Ga naar de inhoud

In gesprek met Peter Ruijf

Waar precies aan de Hoofdvaart in Dedemsvaart Peter Ruijf op 30 juli 1913 ter wereld kwam weet bij niet, maar hij herinnert zich nog wel lang aan de Van Haeringenstraat, die toen nog Nieuweweg werd genoemd, te hebben gewoond. Weer later woonde het zes kinderen tellende gezin Ruijf in een hoekhuis aan de Julianastraat. Er volgden meer verhuizingen. Ter gelegenheid van zijn tachtigste verjaardag sprak ik met Ruijf, die voordachtskunstenaar achter zijn naam in het telefoonboek heeft staan, maar die een aanzienlijk veelzijdiger leven heeft geleid. Hij verdeelt de laatste jaren zijn tijd, in overigens niet gelijke mate, tussen Dedemsvaart en Apeldoorn. Vader Dirk Ruijf was huisschilder en behoorde tot de vakmensen van die tijd. Peter herinnert zich nog wel de opmerkingen (en laat het als een stukje waardering uitkomen) als iets goed in de verf zat: ‘Dat was Ruijf zijn werk”.

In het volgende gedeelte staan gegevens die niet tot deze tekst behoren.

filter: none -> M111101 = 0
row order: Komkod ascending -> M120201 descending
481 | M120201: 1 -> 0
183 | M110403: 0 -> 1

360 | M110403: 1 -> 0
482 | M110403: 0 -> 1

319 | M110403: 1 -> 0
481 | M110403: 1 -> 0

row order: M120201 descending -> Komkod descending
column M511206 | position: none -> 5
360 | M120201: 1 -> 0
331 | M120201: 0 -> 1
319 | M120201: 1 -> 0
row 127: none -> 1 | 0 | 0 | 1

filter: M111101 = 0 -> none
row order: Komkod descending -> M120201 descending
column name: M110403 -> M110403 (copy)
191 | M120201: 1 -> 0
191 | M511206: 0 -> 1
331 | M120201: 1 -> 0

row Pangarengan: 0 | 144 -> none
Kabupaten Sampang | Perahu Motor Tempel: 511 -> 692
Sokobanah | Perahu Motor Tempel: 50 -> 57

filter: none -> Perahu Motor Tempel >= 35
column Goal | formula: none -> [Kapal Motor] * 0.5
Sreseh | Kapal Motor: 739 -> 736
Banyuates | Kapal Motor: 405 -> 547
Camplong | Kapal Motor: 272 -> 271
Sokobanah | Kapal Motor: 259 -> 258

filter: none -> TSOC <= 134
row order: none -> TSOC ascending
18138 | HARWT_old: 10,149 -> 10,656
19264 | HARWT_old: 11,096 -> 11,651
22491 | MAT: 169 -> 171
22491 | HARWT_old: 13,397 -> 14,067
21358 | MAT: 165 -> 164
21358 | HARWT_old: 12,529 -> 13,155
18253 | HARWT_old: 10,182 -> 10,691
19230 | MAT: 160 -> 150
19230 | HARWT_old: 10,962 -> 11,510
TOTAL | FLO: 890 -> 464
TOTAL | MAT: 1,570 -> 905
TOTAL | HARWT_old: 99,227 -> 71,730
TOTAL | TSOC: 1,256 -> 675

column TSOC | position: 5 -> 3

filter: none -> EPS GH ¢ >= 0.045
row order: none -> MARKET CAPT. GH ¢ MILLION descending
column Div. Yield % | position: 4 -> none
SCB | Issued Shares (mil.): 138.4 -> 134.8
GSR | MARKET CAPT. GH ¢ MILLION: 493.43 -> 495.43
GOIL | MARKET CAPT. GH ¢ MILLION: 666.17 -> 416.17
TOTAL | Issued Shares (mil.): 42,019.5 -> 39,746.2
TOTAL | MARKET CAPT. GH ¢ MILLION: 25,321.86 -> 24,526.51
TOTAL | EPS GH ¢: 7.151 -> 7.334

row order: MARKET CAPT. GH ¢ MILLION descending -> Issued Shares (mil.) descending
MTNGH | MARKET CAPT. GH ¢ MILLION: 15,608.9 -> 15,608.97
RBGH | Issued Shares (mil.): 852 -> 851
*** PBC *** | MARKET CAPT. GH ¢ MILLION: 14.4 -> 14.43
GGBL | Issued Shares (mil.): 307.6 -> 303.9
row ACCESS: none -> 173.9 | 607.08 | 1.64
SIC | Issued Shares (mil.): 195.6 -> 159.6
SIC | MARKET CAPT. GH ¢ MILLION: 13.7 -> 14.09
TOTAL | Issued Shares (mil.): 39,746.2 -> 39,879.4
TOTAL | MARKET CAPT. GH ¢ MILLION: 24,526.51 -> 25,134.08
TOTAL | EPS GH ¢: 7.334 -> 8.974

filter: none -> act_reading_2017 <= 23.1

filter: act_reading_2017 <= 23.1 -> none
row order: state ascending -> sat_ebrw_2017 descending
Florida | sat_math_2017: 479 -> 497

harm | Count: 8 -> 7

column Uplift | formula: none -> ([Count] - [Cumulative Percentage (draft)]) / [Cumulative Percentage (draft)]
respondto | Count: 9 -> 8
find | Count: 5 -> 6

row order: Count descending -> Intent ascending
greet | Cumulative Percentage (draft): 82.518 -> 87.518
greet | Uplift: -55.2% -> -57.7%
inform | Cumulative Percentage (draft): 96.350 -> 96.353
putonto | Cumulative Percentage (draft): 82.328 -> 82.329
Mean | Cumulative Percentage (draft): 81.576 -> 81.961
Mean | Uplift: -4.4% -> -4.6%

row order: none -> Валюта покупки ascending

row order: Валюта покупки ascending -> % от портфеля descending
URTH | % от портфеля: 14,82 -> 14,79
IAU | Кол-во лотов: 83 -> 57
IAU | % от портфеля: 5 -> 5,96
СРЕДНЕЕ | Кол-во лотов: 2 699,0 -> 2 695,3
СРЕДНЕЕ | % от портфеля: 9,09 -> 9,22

Peter was drie toen zijn vader stierf en zijn moeder met de zorg voor de kinderen bleef. Als hij het over zijn moeder heeft klinkt er opnieuw waardering in zijn woorden. “Ze was een gelovige vrouw, die er tegen kon”. Hoewel het gezin Ruijf gereformeerd was ging Peter naar een hervormde school. Dat bleef niet ongemerkt en haalde vragen over het waarom uit. Peter hoort zijn moeder nog vragen: “Hebben ze doar ook een biebel?” Het antwoord was bevestigend. “Nou dan is het toch hetzelfde”, was haar prompte reaktie en de discussie was gesloten.

Uit zijn schooljaren herinnert Peter Ruijf zich met name meester Proost. “Die heeft mij de liefde van het voordragen bijgebracht. Die liefde is al vroeg begonnen. Vroeger moesten we nogal eens versjes leren. Dat even snel opzeggen mocht niet, maar het gebeurde wel. Maar ik kreeg wel gelijk dat een hoger cijfer voor een feilloos afraffelen niet eerlijk was ten opzichte van het -niet helemaal foutloos laten horen zoals het hoorde. Als in een vers het wapperen van een vlag werd genoemd, dan moest je die vlag als het ware ook zien wapperen.” De mulo werd gevolgd in Nijverdal, omdat in die plaats betere werkkansen voor zijn broers waren. Na de mulo ging Ruijf in een kantoor (aan de Bornsestraat in Hengelo) werken, wat hem beslist niet lag. Hij voelde zich beter op zijn plaats in een drogisterij-fotohandel, temeer omdat hij graag met mensen om ging. Hij werkte daar zowel op kantoor als in de winkel.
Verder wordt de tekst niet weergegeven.